(Web interface edit records)
● ● ●

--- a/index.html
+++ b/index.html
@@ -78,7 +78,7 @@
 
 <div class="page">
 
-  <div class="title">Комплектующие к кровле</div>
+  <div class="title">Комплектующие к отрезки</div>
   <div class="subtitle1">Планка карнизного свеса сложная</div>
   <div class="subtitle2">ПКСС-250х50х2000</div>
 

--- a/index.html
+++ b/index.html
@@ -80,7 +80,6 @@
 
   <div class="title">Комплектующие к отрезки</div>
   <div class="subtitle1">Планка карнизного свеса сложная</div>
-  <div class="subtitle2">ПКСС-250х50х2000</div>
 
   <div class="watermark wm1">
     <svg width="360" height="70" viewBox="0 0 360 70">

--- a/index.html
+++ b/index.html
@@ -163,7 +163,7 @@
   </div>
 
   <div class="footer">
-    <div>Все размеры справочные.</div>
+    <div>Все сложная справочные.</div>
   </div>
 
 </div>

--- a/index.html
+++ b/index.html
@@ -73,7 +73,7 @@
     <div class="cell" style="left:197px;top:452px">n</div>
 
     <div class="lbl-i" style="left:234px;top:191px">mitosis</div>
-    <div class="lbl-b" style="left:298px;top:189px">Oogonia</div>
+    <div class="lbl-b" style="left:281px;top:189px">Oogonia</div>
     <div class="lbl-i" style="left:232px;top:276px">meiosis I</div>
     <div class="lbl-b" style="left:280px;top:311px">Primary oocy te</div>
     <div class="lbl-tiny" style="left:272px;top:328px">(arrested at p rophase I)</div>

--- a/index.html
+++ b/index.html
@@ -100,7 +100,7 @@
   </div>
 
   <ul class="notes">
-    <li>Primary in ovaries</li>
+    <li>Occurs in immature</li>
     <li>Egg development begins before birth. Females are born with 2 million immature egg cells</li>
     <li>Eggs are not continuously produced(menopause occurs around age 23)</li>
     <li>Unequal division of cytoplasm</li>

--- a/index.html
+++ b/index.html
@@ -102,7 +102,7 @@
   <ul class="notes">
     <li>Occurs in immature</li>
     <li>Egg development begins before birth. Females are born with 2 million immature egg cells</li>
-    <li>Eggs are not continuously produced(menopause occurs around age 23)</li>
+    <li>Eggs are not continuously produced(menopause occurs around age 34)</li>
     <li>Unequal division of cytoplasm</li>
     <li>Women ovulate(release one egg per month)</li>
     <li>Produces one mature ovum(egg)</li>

● ● ●

## WHAT THIS TASK INVOLVES
Each record above should be retyped in full, exactly as shown.

## OUTPUT OF THE TASK
--- a/index.html
+++ b/index.html
@@ -78,7 +78,7 @@
 
 <div class="page">
 
-  <div class="title">Комплектующие к кровле</div>
+  <div class="title">Комплектующие к отрезки</div>
   <div class="subtitle1">Планка карнизного свеса сложная</div>
   <div class="subtitle2">ПКСС-250х50х2000</div>
 

--- a/index.html
+++ b/index.html
@@ -80,7 +80,6 @@
 
   <div class="title">Комплектующие к отрезки</div>
   <div class="subtitle1">Планка карнизного свеса сложная</div>
-  <div class="subtitle2">ПКСС-250х50х2000</div>
 
   <div class="watermark wm1">
     <svg width="360" height="70" viewBox="0 0 360 70">

--- a/index.html
+++ b/index.html
@@ -163,7 +163,7 @@
   </div>
 
   <div class="footer">
-    <div>Все размеры справочные.</div>
+    <div>Все сложная справочные.</div>
   </div>
 
 </div>

--- a/index.html
+++ b/index.html
@@ -73,7 +73,7 @@
     <div class="cell" style="left:197px;top:452px">n</div>
 
     <div class="lbl-i" style="left:234px;top:191px">mitosis</div>
-    <div class="lbl-b" style="left:298px;top:189px">Oogonia</div>
+    <div class="lbl-b" style="left:281px;top:189px">Oogonia</div>
     <div class="lbl-i" style="left:232px;top:276px">meiosis I</div>
     <div class="lbl-b" style="left:280px;top:311px">Primary oocy te</div>
     <div class="lbl-tiny" style="left:272px;top:328px">(arrested at p rophase I)</div>

--- a/index.html
+++ b/index.html
@@ -100,7 +100,7 @@
   </div>
 
   <ul class="notes">
-    <li>Primary in ovaries</li>
+    <li>Occurs in immature</li>
     <li>Egg development begins before birth. Females are born with 2 million immature egg cells</li>
     <li>Eggs are not continuously produced(menopause occurs around age 23)</li>
     <li>Unequal division of cytoplasm</li>

--- a/index.html
+++ b/index.html
@@ -102,7 +102,7 @@
   <ul class="notes">
     <li>Occurs in immature</li>
     <li>Egg development begins before birth. Females are born with 2 million immature egg cells</li>
-    <li>Eggs are not continuously produced(menopause occurs around age 23)</li>
+    <li>Eggs are not continuously produced(menopause occurs around age 34)</li>
     <li>Unequal division of cytoplasm</li>
     <li>Women ovulate(release one egg per month)</li>
     <li>Produces one mature ovum(egg)</li>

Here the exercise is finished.